Stanford model accounts for behavioral changes during epidemics

A new model of disease spread describes how competing economic and health incentives influence social contact – and vice versa. The result is a complex and dynamic epidemic trajectory.

The morning news reports a rise in coronavirus infections in your area. Taking in this information, you decide to skip your daily coffee run or put off your grocery trip for another week. Although many of us have probably experienced some version of these adaptive responses to coronavirus, the whims and vagaries of human nature are not easily captured by epidemiological models, which tend to portray people’s behaviors as stable factors in disease spread.

A new mathematical model describes how people’s changing behaviors can influence – and be influenced by – the course of an epidemic or pandemic. (Image credit: Getty Images)

“In epidemiology models, we often think, ‘Everybody’s milling around in the market, so we need to tell everybody to go home and that’ll stop the spread of disease,’ ” said Ronan Arthur, a postdoctoral research fellow at the Stanford University School of Medicine. “But that’s not appreciating people’s individual incentives or the government’s incentives.”

Arthur was inspired to develop a more behaviorally responsive model of epidemic disease after noticing how predictions about the Ebola epidemic ended up being much more dire than what actually occurred due, in part, to people’s changing behaviors.

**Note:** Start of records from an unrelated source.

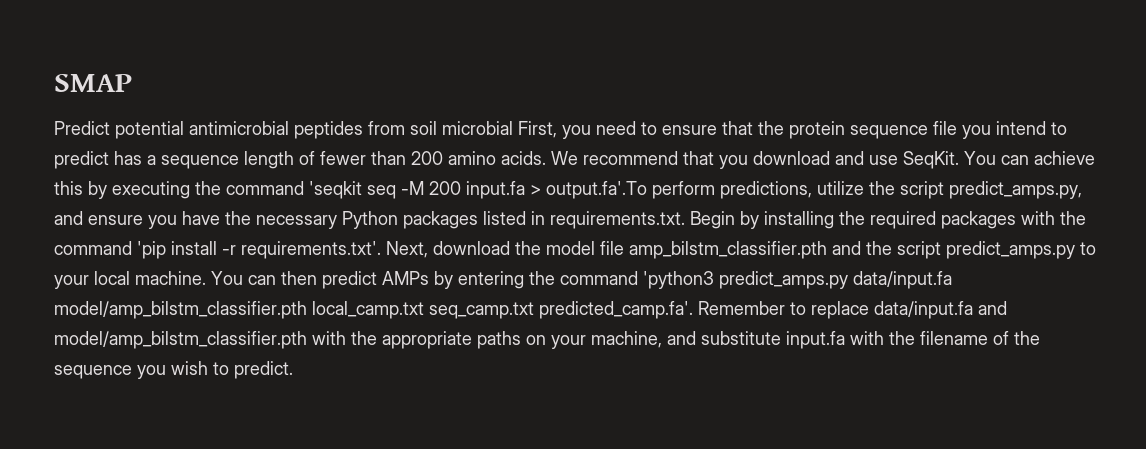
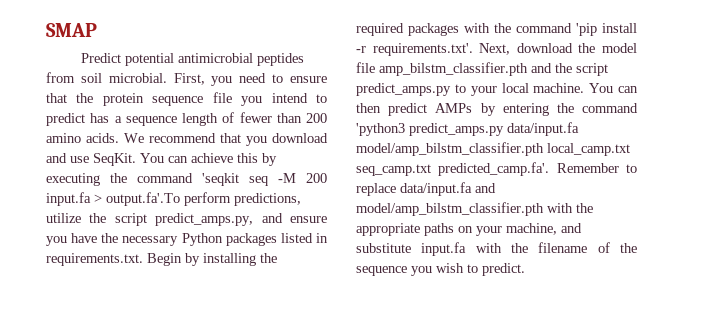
- Predict potential antimicrobial peptides from soil microbial First, you need to ensure that the protein sequence file you intend to predict has a sequence length of fewer than 200 amino acids.
+ Predict potential antimicrobial peptides from soil microbial. First, you need to ensure that the protein sequence file you intend to predict has a sequence length of fewer than 200 amino acids.

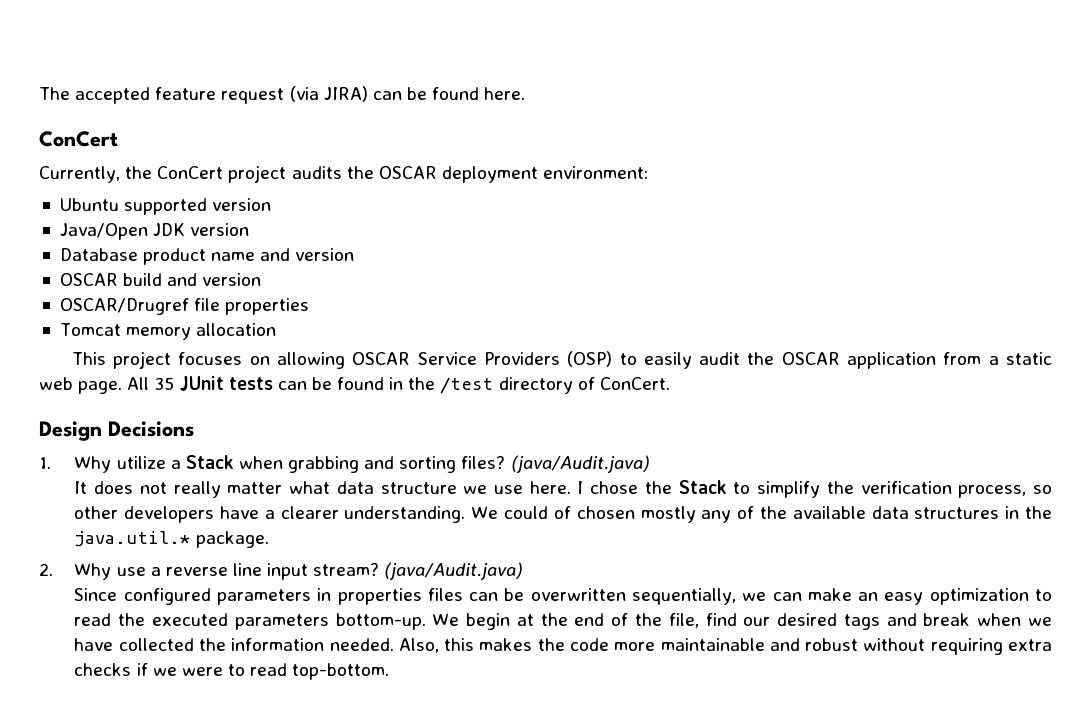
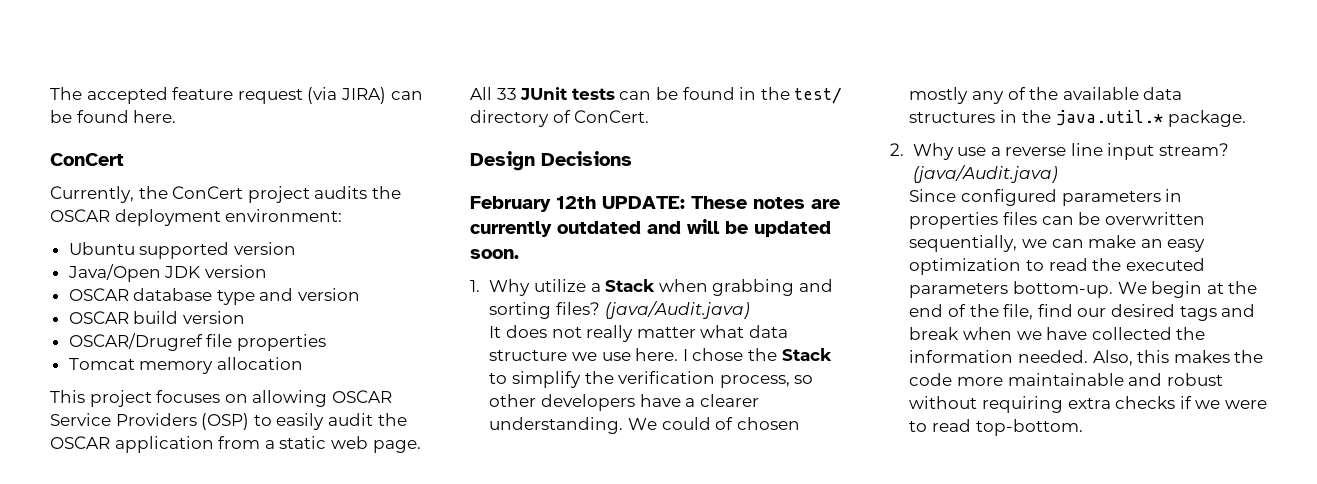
- Database product name and version
+ OSCAR database type and version
- OSCAR build and version
+ OSCAR build version
- All 35 JUnit tests can be found in the /test directory of ConCert.
+ All 33 JUnit tests can be found in the test/ directory of ConCert.
+ February 12th UPDATE: These notes are currently outdated and will be updated soon.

That new epidemiological model, detailed in a paper published Feb. 10 in PLOS Computational Biology, has revealed a complex interplay between health and economic motivations and social contact.

“The key to the formulation of this model mathematically is the insight that optimizing behavior under conflicting health and economic incentives can drastically change epidemic dynamics and outcomes,” said Arthur, who is lead author of the paper.

Epidemic equilibrium

Unlike standard epidemic models, this model assumes that people face a behavioral trade-off and describes this as a mathematical function known as a utility function. In the model, people are motivated to improve their utility and do so by interacting with other people – perhaps by working, attending school, or socializing. Under normal circumstances, they would arrive at an ideal level of social contact to maximize their utility, but in an epidemic, interacting becomes risky. So, rationally, they will cut back their contacts to a level that balances their interactions with their risk of catching the disease.

According to the model, there is a theoretical endemic equilibrium to such a system, which means that absent successful eradication, such a disease may not go away. In fact, according to the model, it is possible there will be waves of infection surges and reactionary social change – in an ordered or chaotic way – in perpetuity.

This fluctuation around an equilibrium results from a negative feedback loop between behavior and health risk. As a population attempts to attain the best possible utility, a higher risk of disease leads to less social contact, which then leads to lower risk and greater social contact, which increases risk once again in a repeating cycle.

When there are delays in the spread of information about disease risks, these fluctuations become even more chaotic. “There is some inherent uncertainty in modeling that really is brought out in our work, because you have feedback mechanisms that can toss entire conclusions out the window,” said Arthur.

When the social system is reacting to an epidemiological reality that is no longer accurate, people’s behavioral responses become derailed from the actual, current circumstances. These complexities make for interesting math where small changes in the parameters, even the number of initial infected, can have outsized and qualitative effects on the epidemic outcomes.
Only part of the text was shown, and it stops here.